*** Opening of RECORD EXCERPTS ***

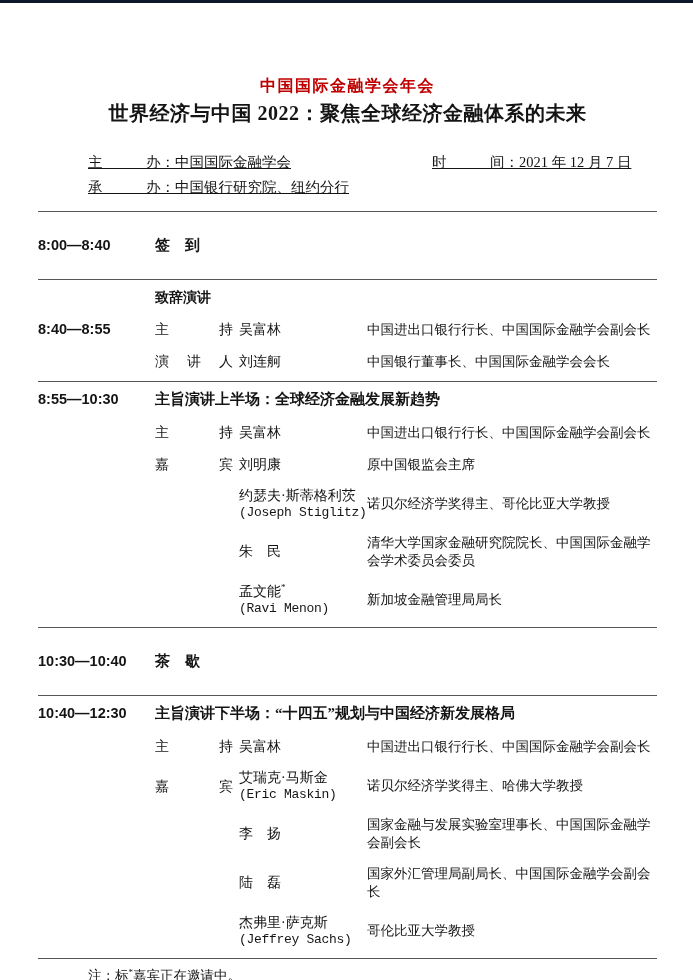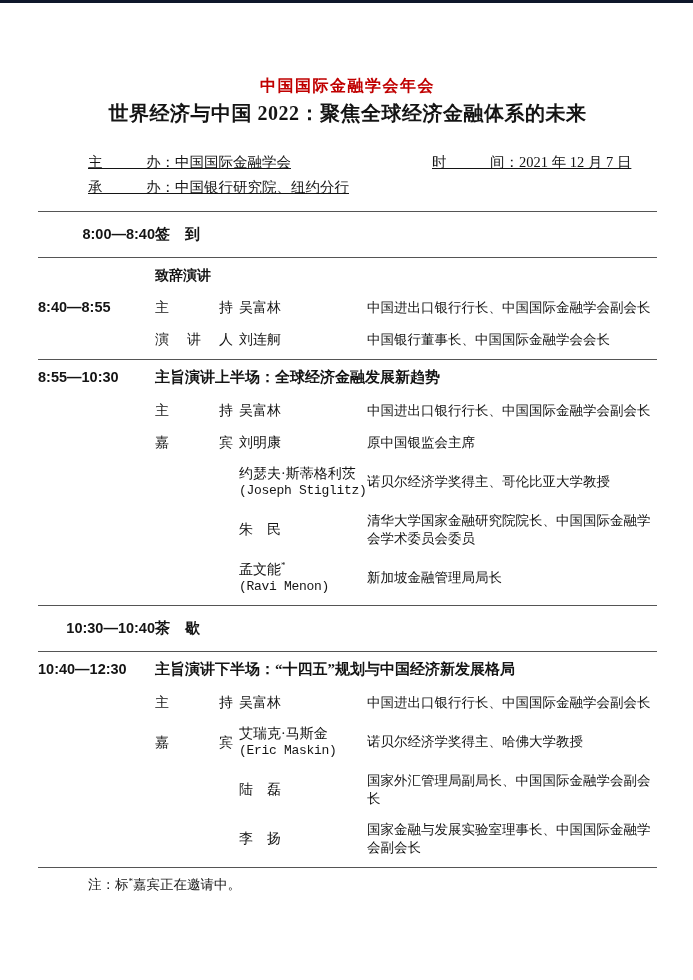"8:00—8:40" .sec-simple { padding: 13px 0 -> 24px 0; text-align: right -> none }
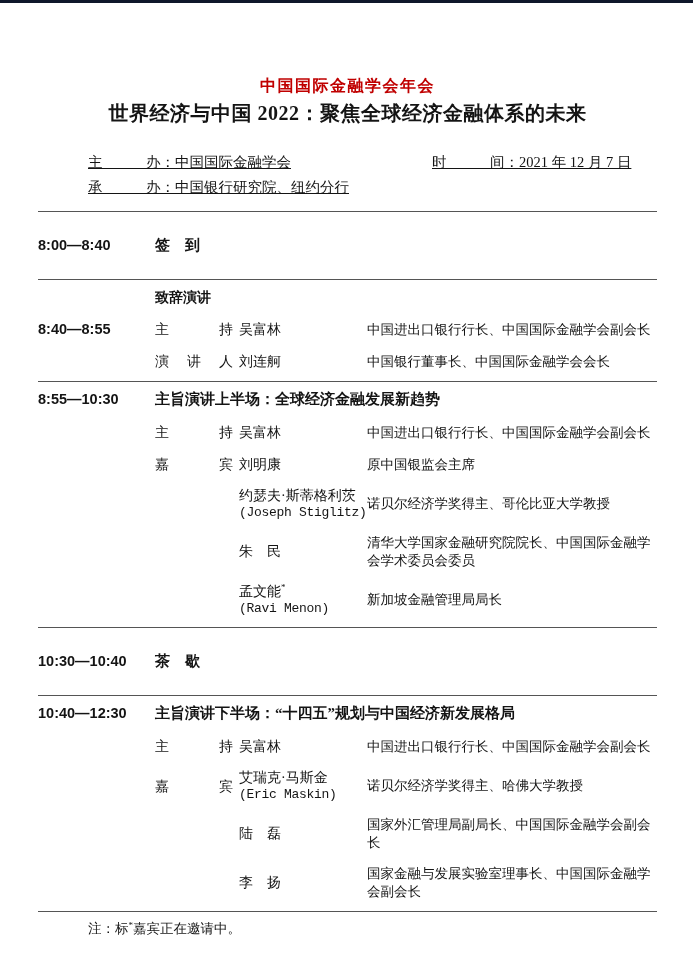"陆 磊" div.row { order: before "李 扬" -> after "李 扬" }
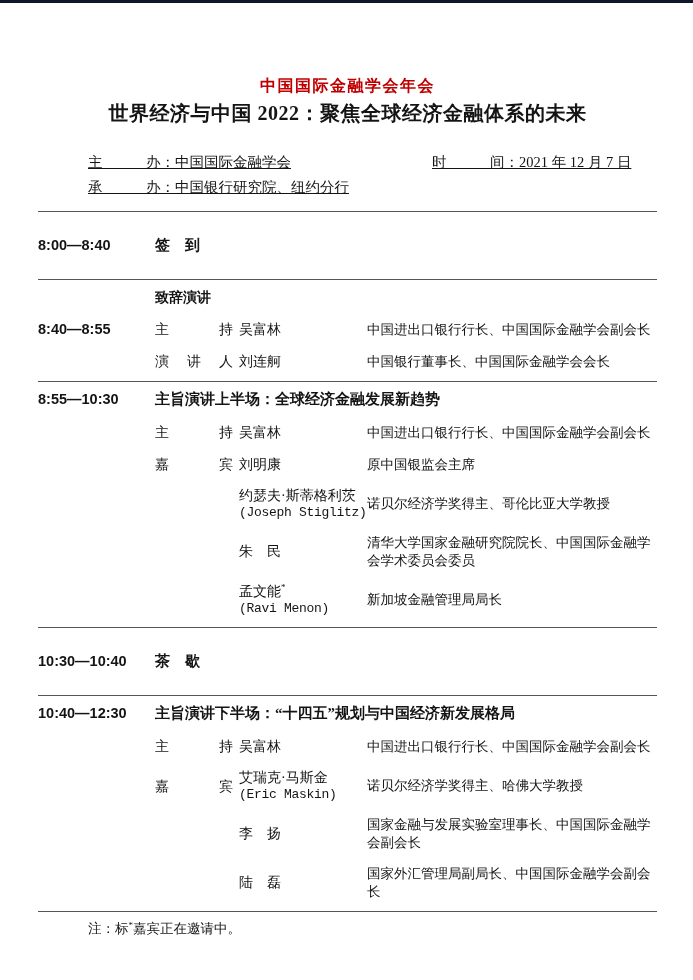"杰弗里·萨克斯" div.row { html: none -> <div> <span></span> <span> <span><span>杰弗里·萨克斯</span></span> <span>(Jeffrey Sachs)</span> </span> <span>哥伦比亚大学教授</span> </div> }
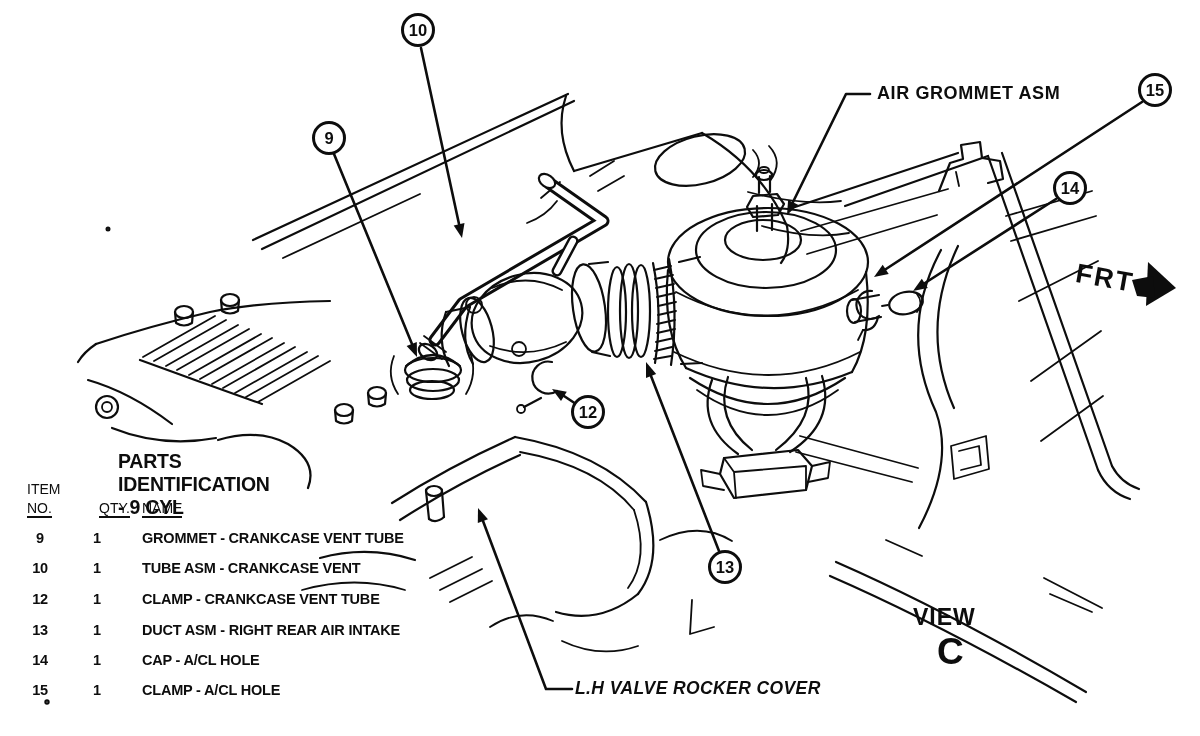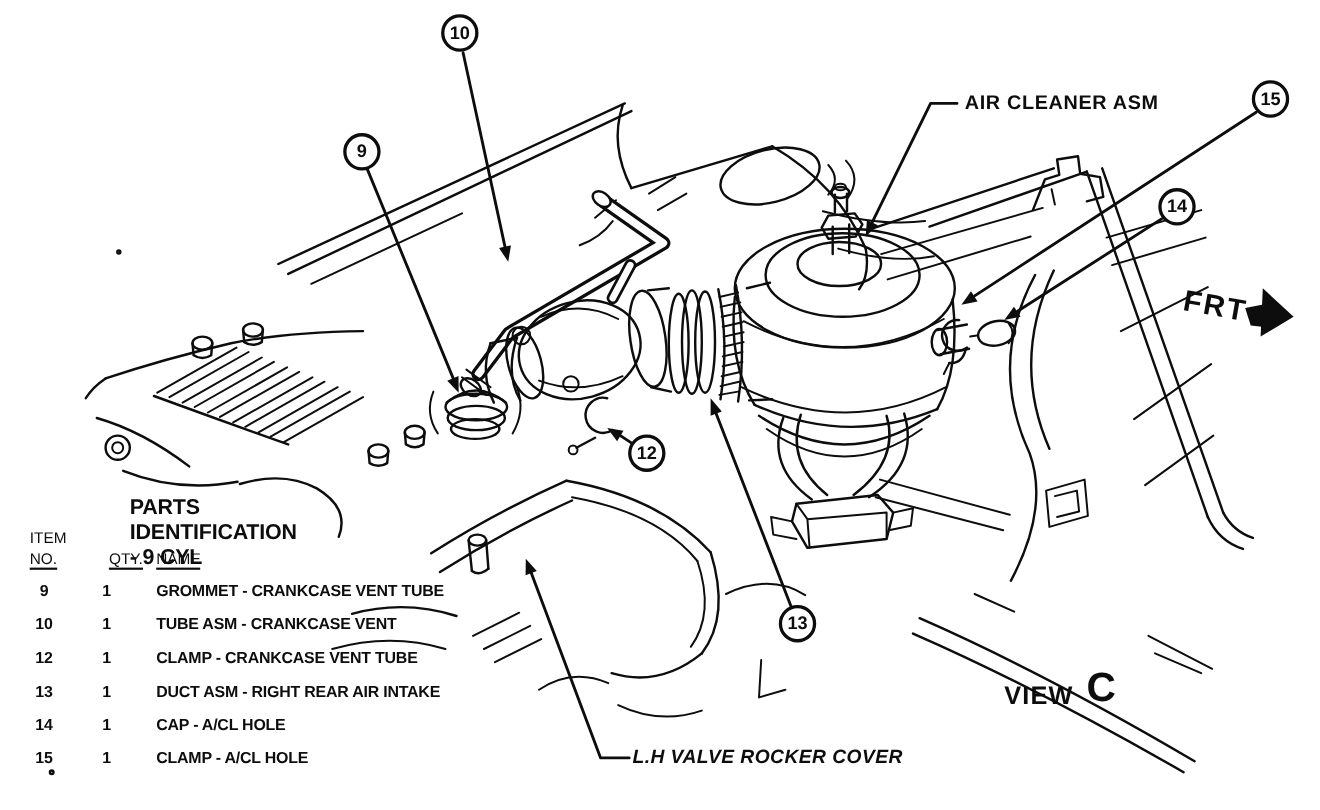"AIR CLEANER ASM" div.lbl { text: CLEANER -> GROMMET }
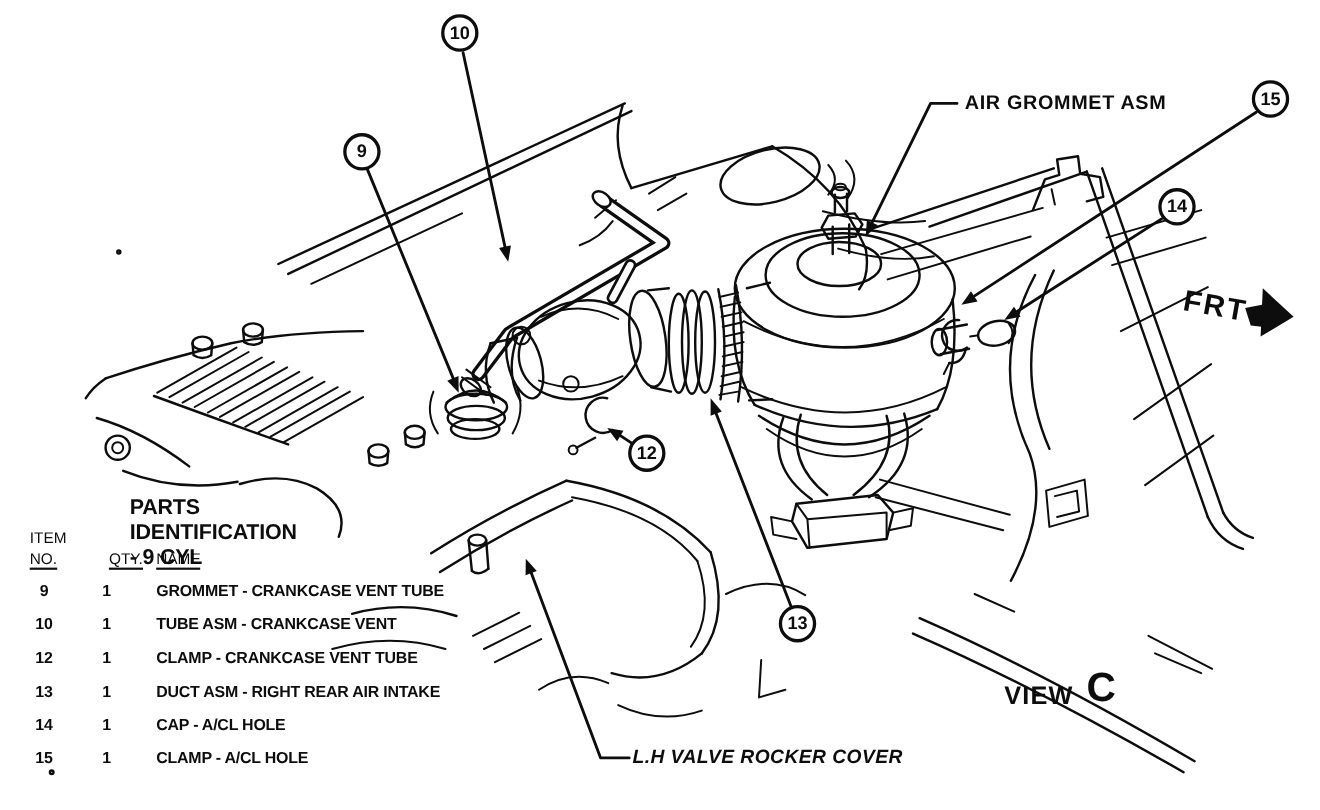"VIEW" .view-wrap { align-items: flex-end -> center; flex-direction: none -> column }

*** Close of RECORD EXCERPTS ***

When restating the records word for word, omit any picture they contain.

RESPONSE TO THE TASK =
"8:00—8:40" .sec-simple { padding: 13px 0 -> 24px 0; text-align: right -> none }
"陆 磊" div.row { order: before "李 扬" -> after "李 扬" }
"杰弗里·萨克斯" div.row { html: none -> <div> <span></span> <span> <span><span>杰弗里·萨克斯</span></span> <span>(Jeffrey Sachs)</span> </span> <span>哥伦比亚大学教授</span> </div> }
"AIR CLEANER ASM" div.lbl { text: CLEANER -> GROMMET }
"VIEW" .view-wrap { align-items: flex-end -> center; flex-direction: none -> column }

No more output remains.